In a press release circulated on the eve of the 38th and 39th Asean summits which begin on Tuesday, the junta-controlled foreign ministry said: “Myanmar being an Asean member state has the full rights to participate in the upcoming Asean summits and related summits ... as the Asean Charter guaranteed equality of all Asean member states and thus equal level of representation at the Asean Meetings on equal footing with fellow Asean Member States.”
Brunei, as this year’s Asean chair, effectively barred Myanmar junta chief Min Aung Hlaing from the summit by extending an invitation to a “non-political representative” from Myanmar after an emergency foreign ministers meeting on Oct 15. This was in response to the junta’s stonewalling of attempts to foster domestic dialogue amid Myanmar’s political crisis.
The junta’s foreign ministry said downgrading Myanmar’s participation by effectively limiting its representative to that of the ministry’s permanent secretary contravened the terms of Asean’s charter.
It added that it would only accept participation of the “head of state or head of government or his ministerial level representatives” and would be “pursuing the due processes under the Asean charter” to resolve the differences.
The apparent standoff threatens to cast a pall over this week’s proceedings, which will be held virtually.
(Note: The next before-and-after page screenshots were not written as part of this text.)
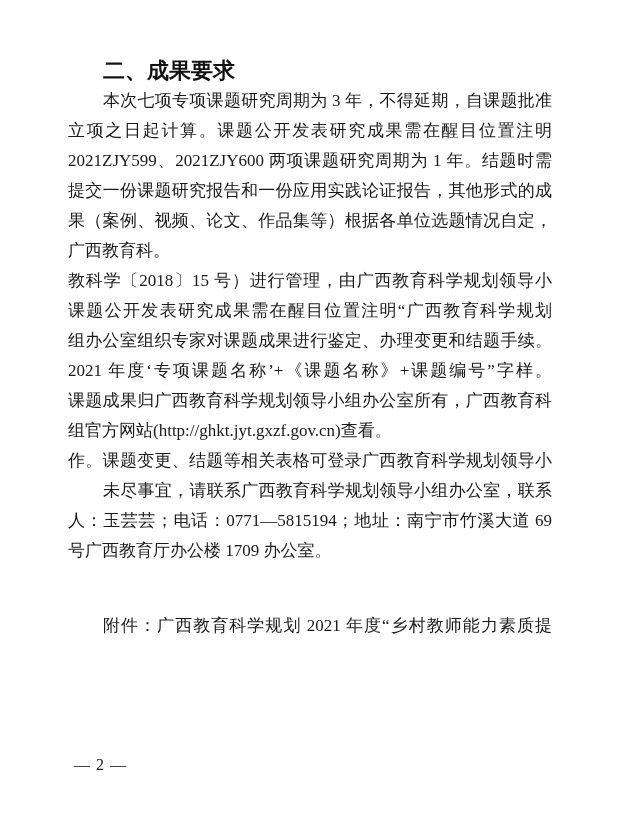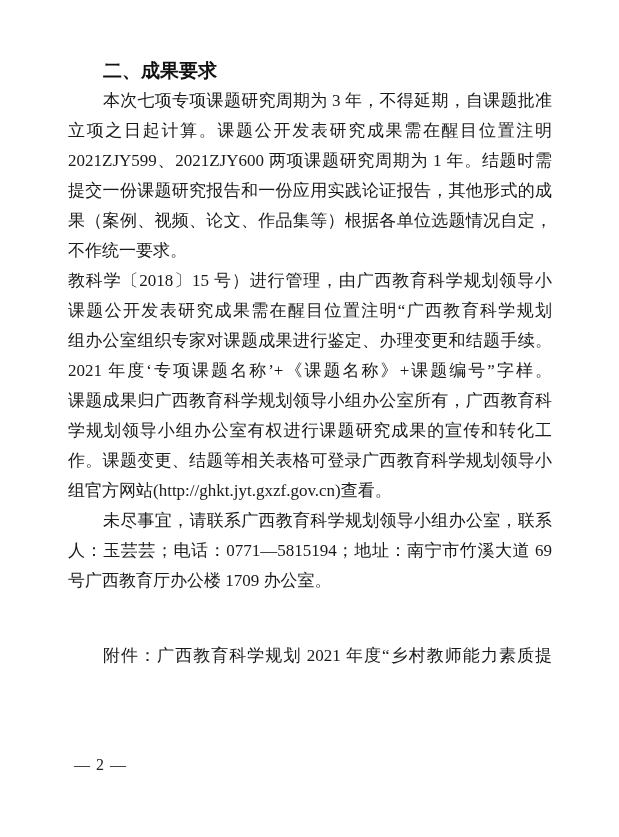--- a/index.html
+++ b/index.html
@@ -37,7 +37,7 @@
   .line.heading {
     font-family: "Liberation Sans", "DejaVu Sans", sans-serif;
     font-weight: 700;
-    font-size: 19px;
+    font-size: 22px;
     color: #111111;
   }
   .line.spacer { height: 45px; }

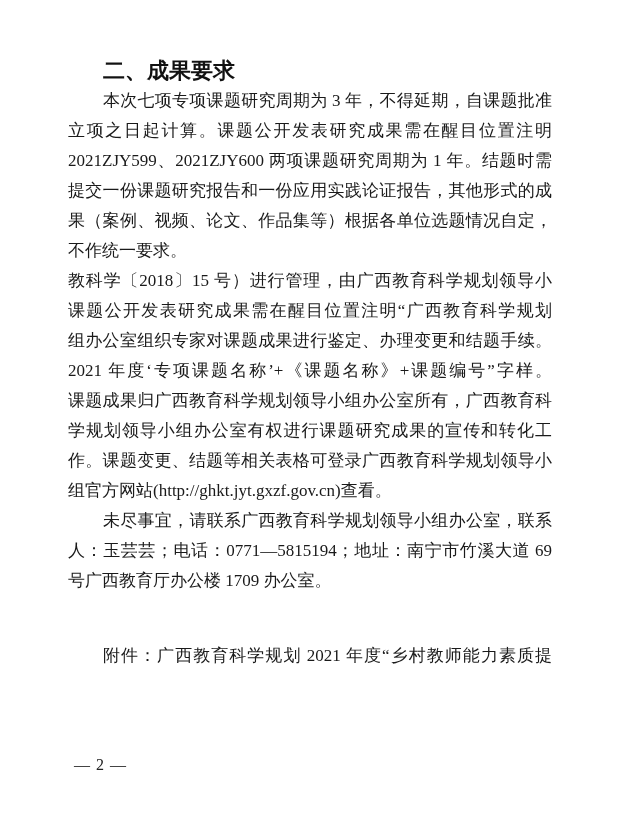--- a/index.html
+++ b/index.html
@@ -61,7 +61,7 @@
       <div class="line just">2021ZJY599、2021ZJY600 两项课题研究周期为 1 年。结题时需</div>
       <div class="line just">提交一份课题研究报告和一份应用实践论证报告，其他形式的成</div>
       <div class="line just">果（案例、视频、论文、作品集等）根据各单位选题情况自定，</div>
-      <div class="line">不作统一要求。</div>
+      <div class="line">广西教育科。</div>
       <div class="line just">教科学〔2018〕15 号）进行管理，由广西教育科学规划领导小</div>
       <div class="line just">课题公开发表研究成果需在醒目位置注明“广西教育科学规划</div>
       <div class="line just">组办公室组织专家对课题成果进行鉴定、办理变更和结题手续。</div>

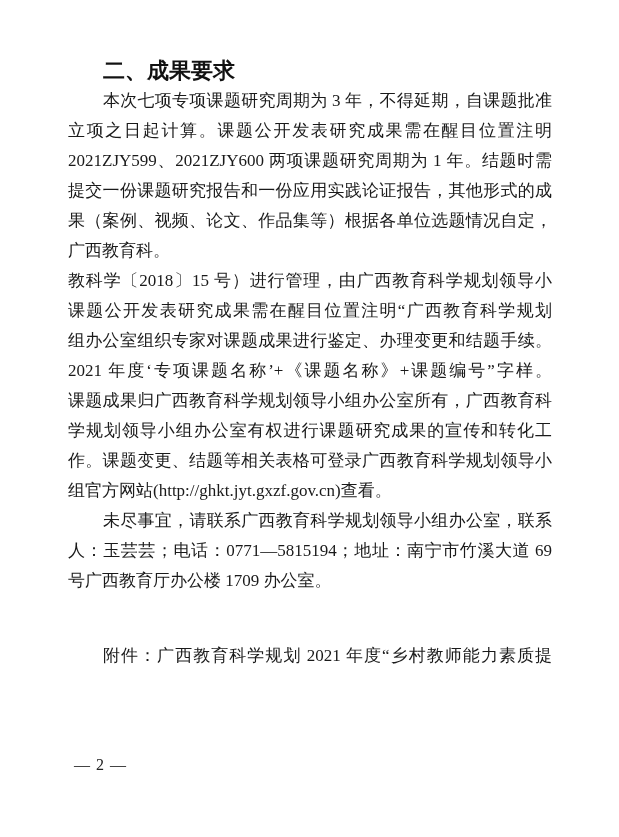--- a/index.html
+++ b/index.html
@@ -67,7 +67,6 @@
       <div class="line just">组办公室组织专家对课题成果进行鉴定、办理变更和结题手续。</div>
       <div class="line just">2021 年度‘专项课题名称’+《课题名称》+课题编号”字样。</div>
       <div class="line just">课题成果归广西教育科学规划领导小组办公室所有，广西教育科</div>
-      <div class="line just">学规划领导小组办公室有权进行课题研究成果的宣传和转化工</div>
       <div class="line just">作。课题变更、结题等相关表格可登录广西教育科学规划领导小</div>
       <div class="line">组官方网站(http://ghkt.jyt.gxzf.gov.cn)查看。</div>
       <div class="line indent just">未尽事宜，请联系广西教育科学规划领导小组办公室，联系</div>

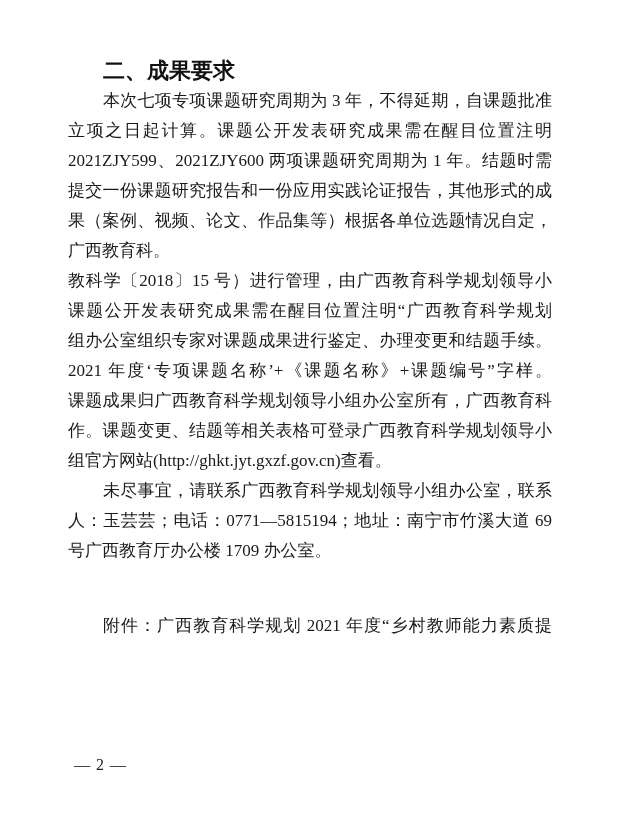--- a/index.html
+++ b/index.html
@@ -67,8 +67,8 @@
       <div class="line just">组办公室组织专家对课题成果进行鉴定、办理变更和结题手续。</div>
       <div class="line just">2021 年度‘专项课题名称’+《课题名称》+课题编号”字样。</div>
       <div class="line just">课题成果归广西教育科学规划领导小组办公室所有，广西教育科</div>
+      <div class="line">组官方网站(http://ghkt.jyt.gxzf.gov.cn)查看。</div>
       <div class="line just">作。课题变更、结题等相关表格可登录广西教育科学规划领导小</div>
-      <div class="line">组官方网站(http://ghkt.jyt.gxzf.gov.cn)查看。</div>
       <div class="line indent just">未尽事宜，请联系广西教育科学规划领导小组办公室，联系</div>
       <div class="line just">人：玉芸芸；电话：0771—5815194；地址：南宁市竹溪大道 69</div>
       <div class="line">号广西教育厅办公楼 1709 办公室。</div>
Myanmar is now trapped in escalating violence amid broad resistance to the Feb 1 military coup that overthrew a civil government led by the National League for Democracy. Its leaders, including President Win Myint and State Counsellor Aung San Suu Kyi, are behind bars, standing trial for charges widely seen to be designed to bar them from politics.
Ousted lawmakers have regrouped under a shadow National Unity Government (NUG) that is rivalling the junta for international recognition as the rightful representative of Myanmar. The NUG has also requested to represent Myanmar at the Asean summits.
The junta, which alleges fraud during Myanmar’s elections last November, calls the NUG an “armed terrorist group” and has ruled out negotiations with it. It has blocked Brunei’s Second Foreign Minister Erywan Yusof, who is Asean’s special envoy to Myanmar, from meeting Ms Suu Kyi.
As part of Asean’s “Five-Point Consensus” drawn up in April during an earlier emergency meeting in the presence of General Min Aung Hlaing, Mr Erywan was due to travel to Myanmar to meet key political stakeholders to foster dialogue. The trip has not taken place.
It is unclear what will happen to the special envoy’s office after Cambodia takes over the chairmanship of Asean at the end of the summits on Thursday.
While Asean has not officially recognised the military regime as Myanmar’s government, ministers and civil servants under the junta’s control have so far been allowed to take part in official Asean meetings. The junta has, in turn, used images from such meetings to bolster its legitimacy.
Discussions about Myanmar’s status had sparked disagreement within Asean, which traditionally made decisions by consensus.
The United States last week called Asean’s decision to bar Gen Min Aung Hlaing from the summit “completely justified and warranted given the circumstances”.